* What you have to do *
Read through the listing, and wherever a line holds the word "bold", return it.
[Opening Extracted data section]
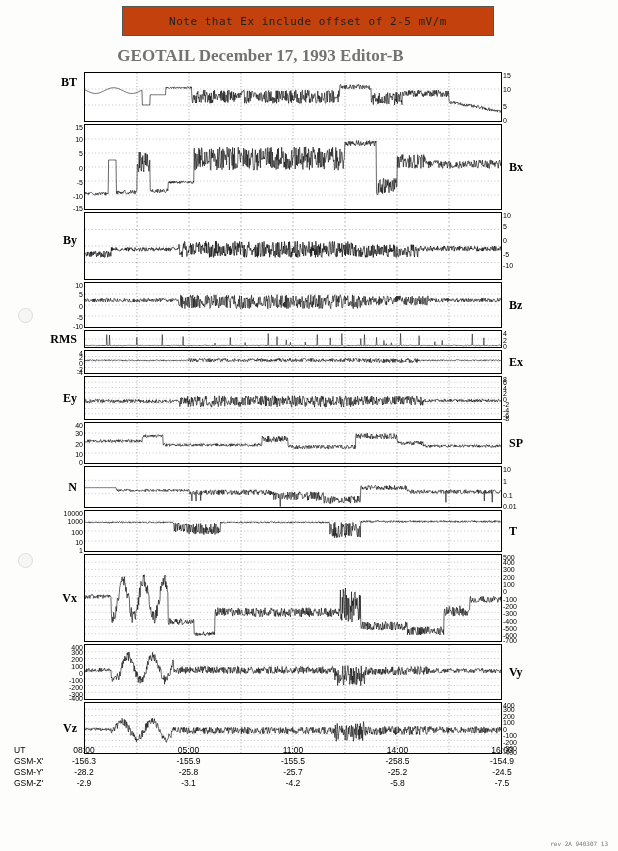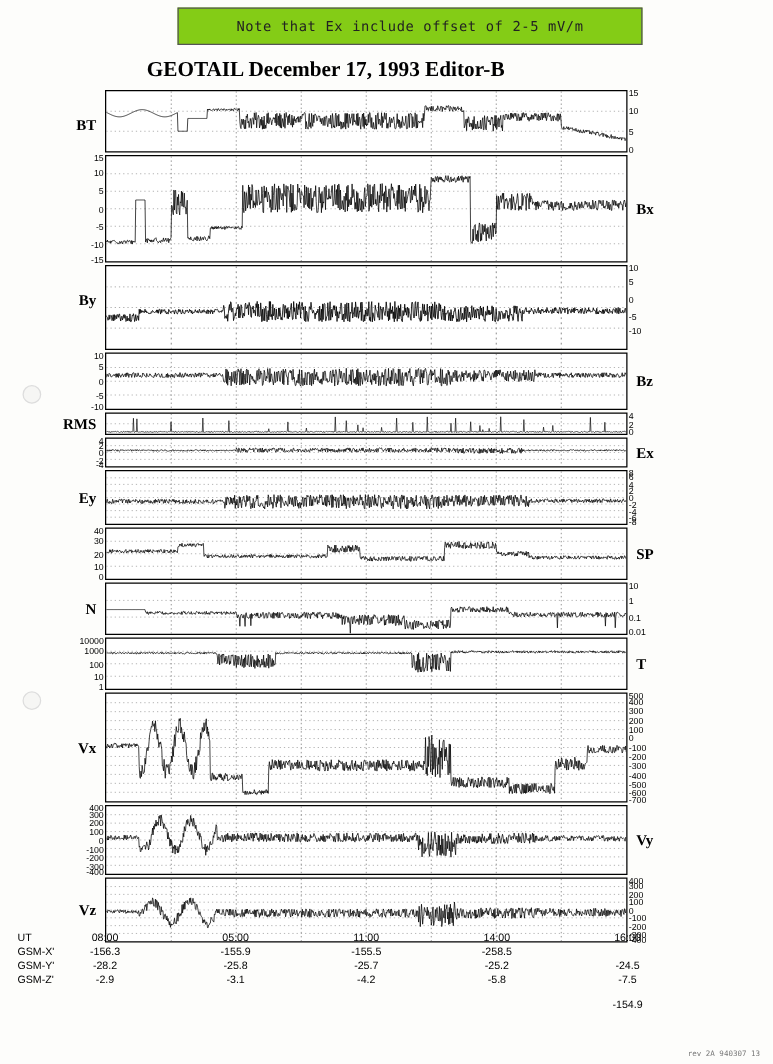--- a/index.html
+++ b/index.html
@@ -15,7 +15,7 @@
   
   .note-box{
     position:absolute;left:122px;top:6px;width:370px;height:28px;
-    border:1px solid #555;background:#84cc16;margin-left:20px;
+    border:1px solid #555;background:#c2410c;
   }
   .note-text{
     position:absolute;left:0;top:0;width:100%;height:100%;

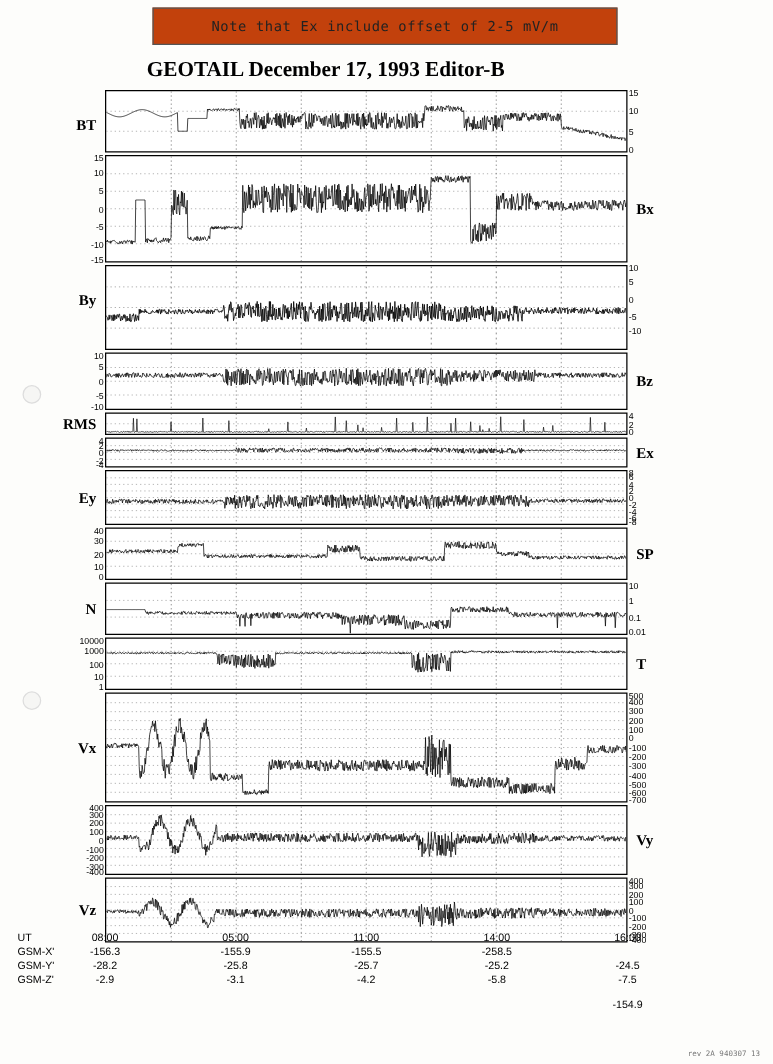--- a/index.html
+++ b/index.html
@@ -27,7 +27,7 @@
   
   .title{
     position:absolute;left:0;top:46px;width:521px;text-align:center;
-    font-family:"Liberation Serif", serif;font-weight:bold;font-size:17px;color:#000000;
+    font-family:"Liberation Serif", serif;font-weight:bold;font-size:17px;color:#737373;
   }
 
   

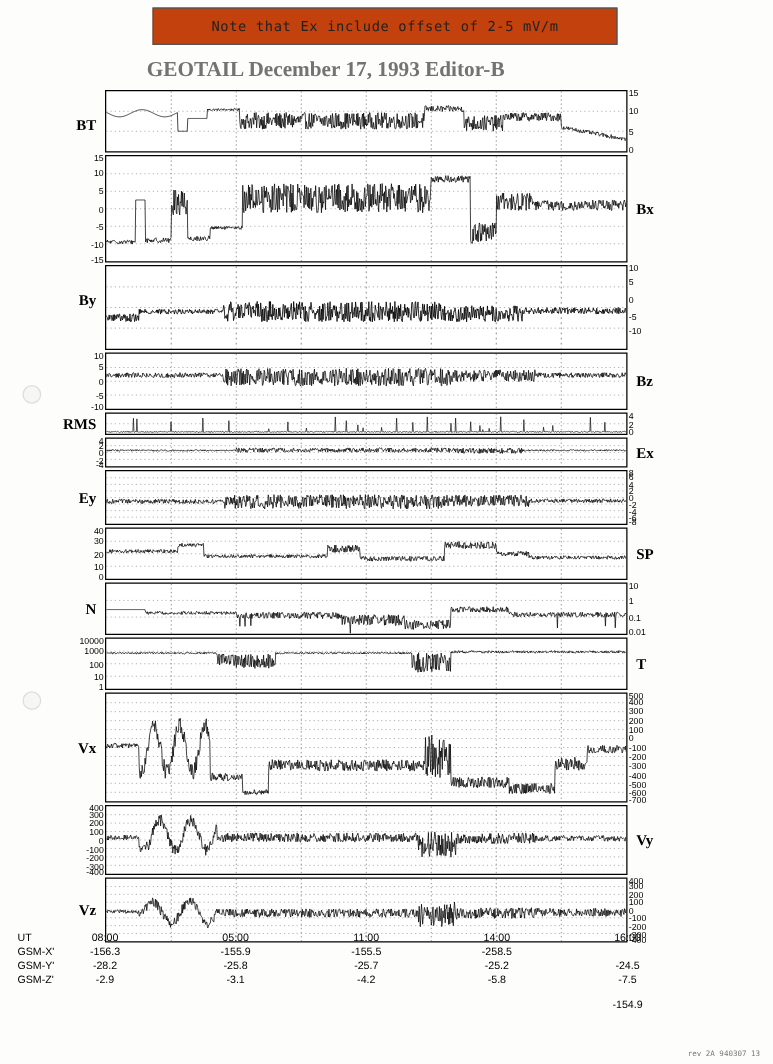--- a/index.html
+++ b/index.html
@@ -79,7 +79,7 @@
 
   <div class="stack" id="stack">
       <div class="panel" style="height: 50px;">
-        <div class="lbl lbl-left" style="top: 20px; text-align: right;">BT</div>
+        <div class="lbl lbl-left" style="top: 2px; text-align: right;">BT</div>
         <div class="tickcol right" style="top: 0px; height: 50px;">
           <div style="top: 44px;">0</div>
           <div style="top: 29.8333px;">5</div>

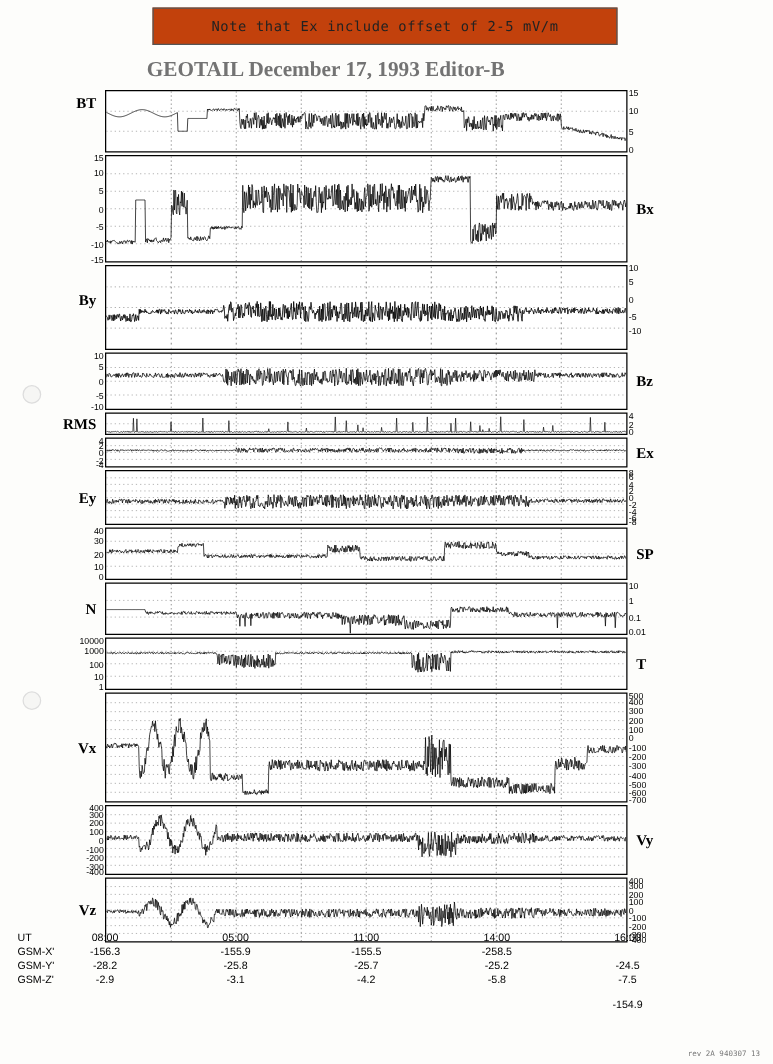--- a/index.html
+++ b/index.html
@@ -433,7 +433,7 @@
       <span class="rv" style="left: 104.5px; top: 11px;">-155.9</span>
       <span class="rv" style="left: 209px; top: 11px;">-155.5</span>
       <span class="rv" style="left: 313.5px; top: 11px;">-258.5</span>
-      <span class="rv" style="left: 418px; top: 11px; margin-top: 42px;">-154.9</span>
+      <span class="rv" style="left: 418px; top: 11px;">-154.9</span>
       <span class="rv" style="left: 0px; top: 22px;">-28.2</span>
       <span class="rv" style="left: 104.5px; top: 22px;">-25.8</span>
       <span class="rv" style="left: 209px; top: 22px;">-25.7</span>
[Closing Extracted data section]
* Solution for this exercise *
-    font-family:"Liberation Serif", serif;font-weight:bold;font-size:17px;color:#000000;
+    font-family:"Liberation Serif", serif;font-weight:bold;font-size:17px;color:#737373;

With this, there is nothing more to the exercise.